PETALING JAYA: Margins of healthcare providers may see some compression in the short term, but should be cushioned by an anticipated uptick in medical tourism growth.
The domestic healthcare sector has been in the limelight with the recent announcement by the ministry to introduce diagnosis-related groups (DRG) pricing to regulate private hospital bills in a move to contain medical cost inflation.
This move follows Bank Negara’s mandate on co-payment inclusions in all new medical insurance/takaful packages earlier this year.
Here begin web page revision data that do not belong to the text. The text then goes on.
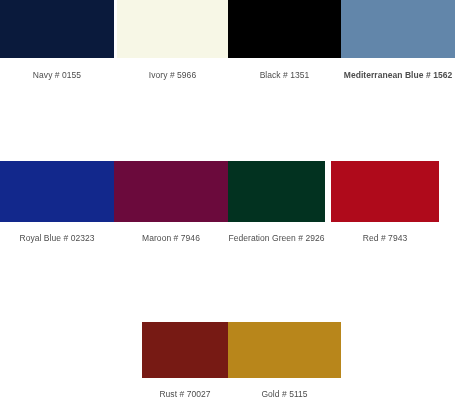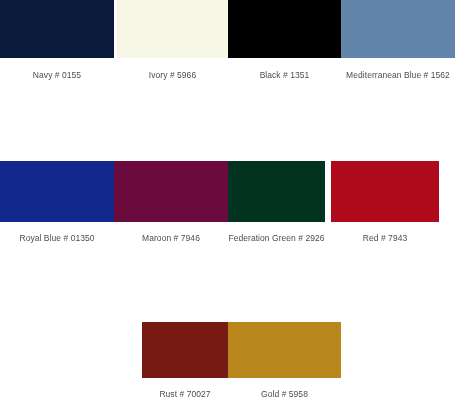--- a/index.html
+++ b/index.html
@@ -78,7 +78,7 @@
       <span class="swatch-chip" title="Black # 1351" style="background: rgb(0, 0, 0);"></span>
       <span class="swatch-label">Black # 1351</span>
     </div>
-    <div class="swatch-cell" style="width: 114px;">
+    <div class="swatch-cell" style="width: 114px; font-weight: bold;">
       <span class="swatch-chip" title="Mediterranean Blue # 1562" style="background: rgb(98, 134, 170);"></span>
       <span class="swatch-label">Mediterranean Blue # 1562</span>
     </div>

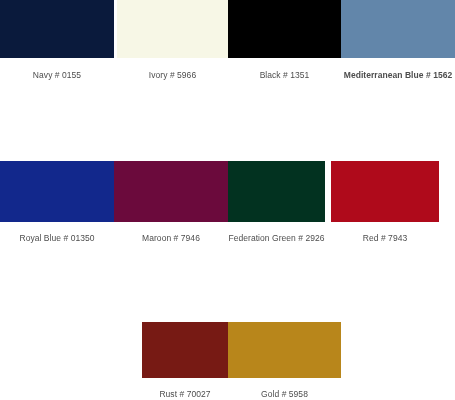--- a/index.html
+++ b/index.html
@@ -87,7 +87,7 @@
   <div class="swatch-row" id="row-2">
     <div class="swatch-cell" style="width: 114px;">
       <span class="swatch-chip" title="Royal Blue # 01564" style="background: rgb(18, 40, 140);"></span>
-      <span class="swatch-label">Royal Blue # 01350</span>
+      <span class="swatch-label">Royal Blue # 02323</span>
     </div>
     <div class="swatch-cell" style="width: 114px;">
       <span class="swatch-chip" title="Maroon # 7946" style="background: rgb(107, 10, 60);"></span>

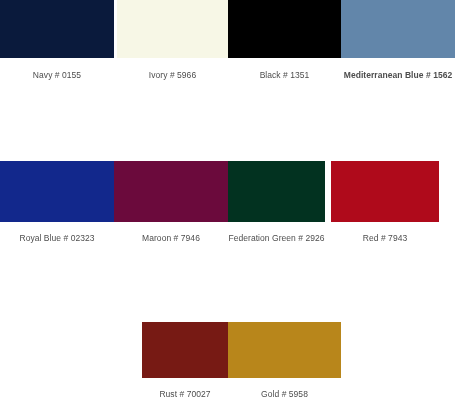--- a/index.html
+++ b/index.html
@@ -111,7 +111,7 @@
     </div>
     <div class="swatch-cell" style="width: 113px;">
       <span class="swatch-chip" title="Gold # 3539" style="background: rgb(184, 134, 27);"></span>
-      <span class="swatch-label">Gold # 5958</span>
+      <span class="swatch-label">Gold # 5115</span>
     </div>
     <div class="spacer"></div>
   </div>

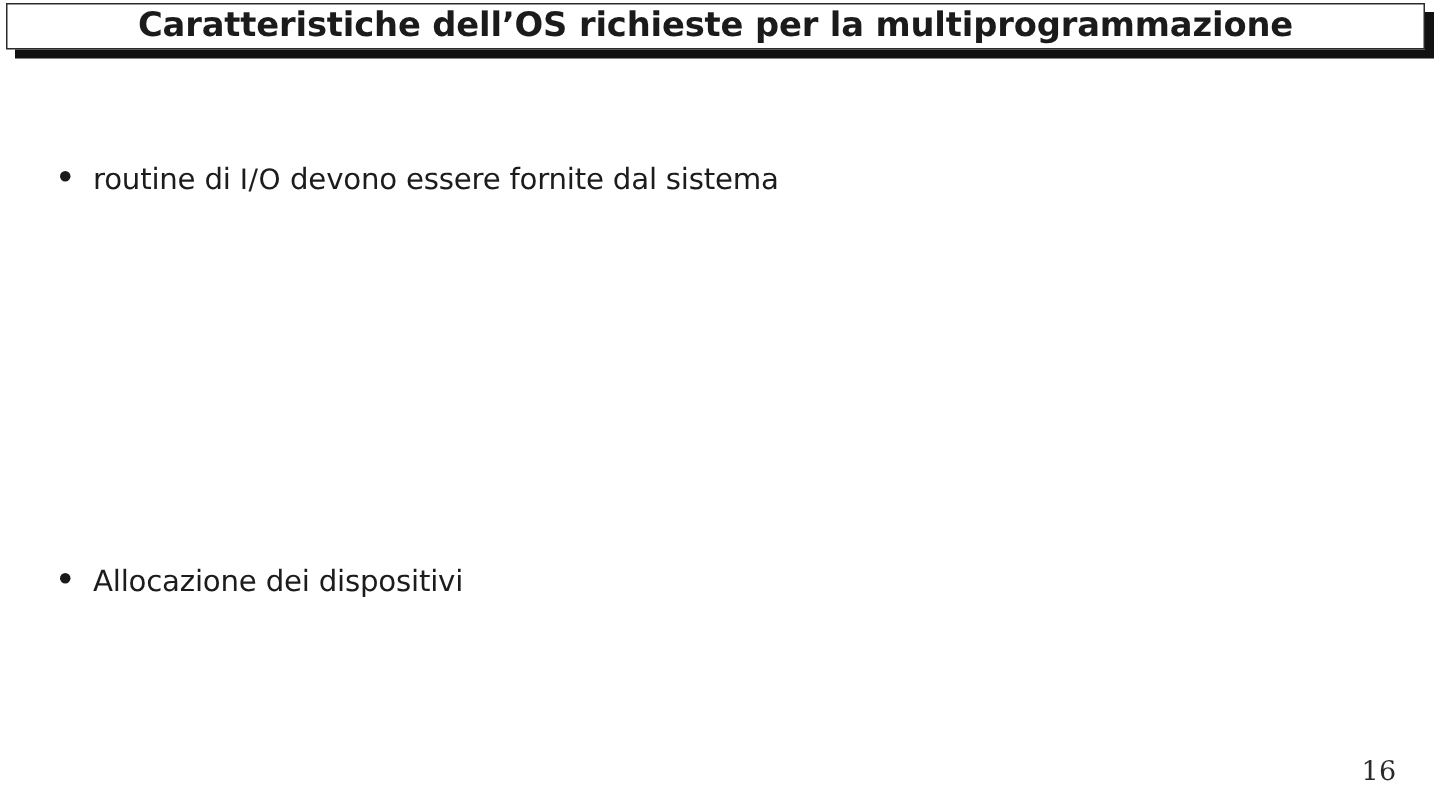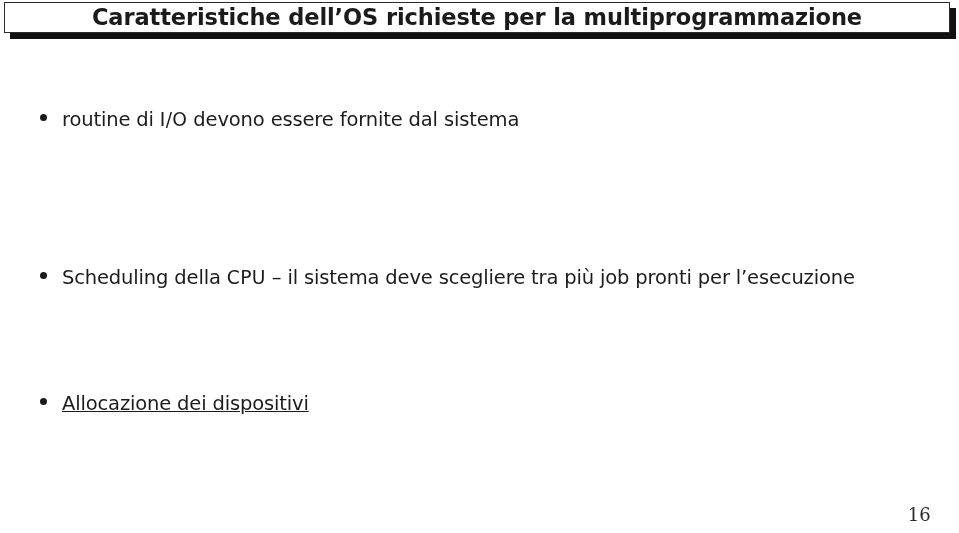--- a/index.html
+++ b/index.html
@@ -121,10 +121,6 @@
   </div>
 
 
-  <div class="bullet-item" id="bullet-3">
-    <span class="bullet-marker"></span>
-    <span class="bullet-text justify"><span>Scheduling della </span><span class="smallcaps">CPU</span><span> – il sistema deve scegliere tra più job pronti per l’esecuzione</span></span>
-  </div>
 
   <div class="bullet-item" id="bullet-4">
     <span class="bullet-marker"></span>

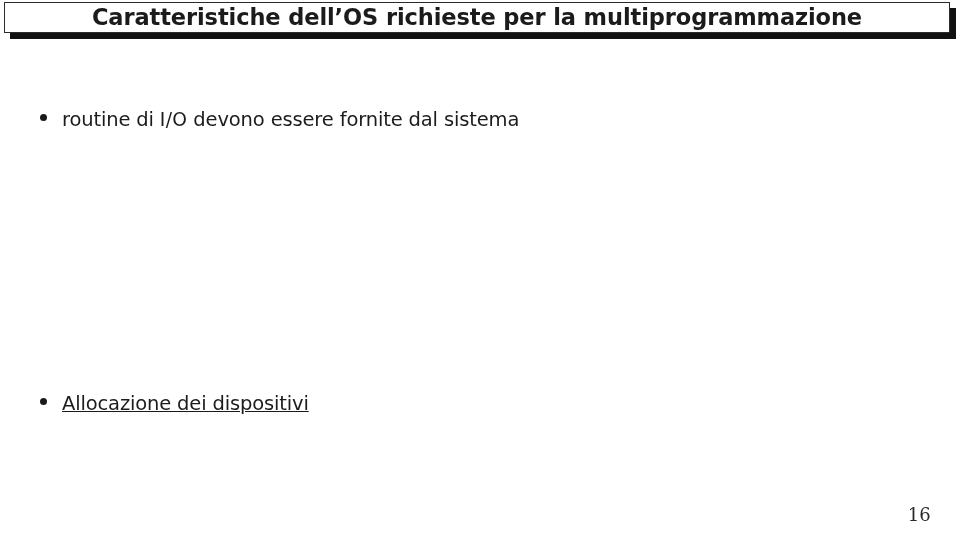--- a/index.html
+++ b/index.html
@@ -85,7 +85,7 @@
   #bullet-1 { top: 72px;  width: 600px; }
   #bullet-2 { top: 155px; width: 886px; }
   #bullet-3 { top: 230px; width: 886px; }
-  #bullet-4 { top: 356px; width: 500px; text-decoration: underline; }
+  #bullet-4 { top: 340px; width: 500px; }
 
   
   .smallcaps {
“Worst-case, margins may be compressed short-term but even this impact should potentially be cushioned by headways in medical tourism (which generally registers 20% higher margins due to greater case complexity, add-on services) and Budget 2025’s increased tax reliefs for medical charges and insurance premiums,” Maybank Investment Bank Research (Maybank IB) said.
It added that medical tourism remained a low-hanging fruit for revenue uplift, favouring the pure Malaysian players such as KPJ Healthcare Bhd, which stands to be the biggest beneficiary of medical tourism, contributing 6% to revenue in the financial year ended Dec 31, 2023.
The research house pointed out that the healthcare sector has had a remarkable year in terms of sequential earnings outperformance for hospital players.
IHH Healthcare Bhd saw a 12% year-on-year (y-o-y) growth in its nine-month earnings before interest, tax, depreciation and amortisation (Ebitda) while core net profit (CNP) grew 21% y-o-y.
Meanwhile, KPJ registered a 7% y-o-y rise in Ebitda and 23% y-o-y jump in CNP.
The research house maintained its “buy” calls on KPJ and Optimax Holdings Bhd.
It believes that KPJ’s hub-and-spoke model via its ambulatory care centre set-ups as it stands to improve patient flow and frees up operational bed space.
As for Optimax, it believes upside could come from being on-boarded onto several big insurance and takaful panels, which are being targeted for the first quarter of 2025.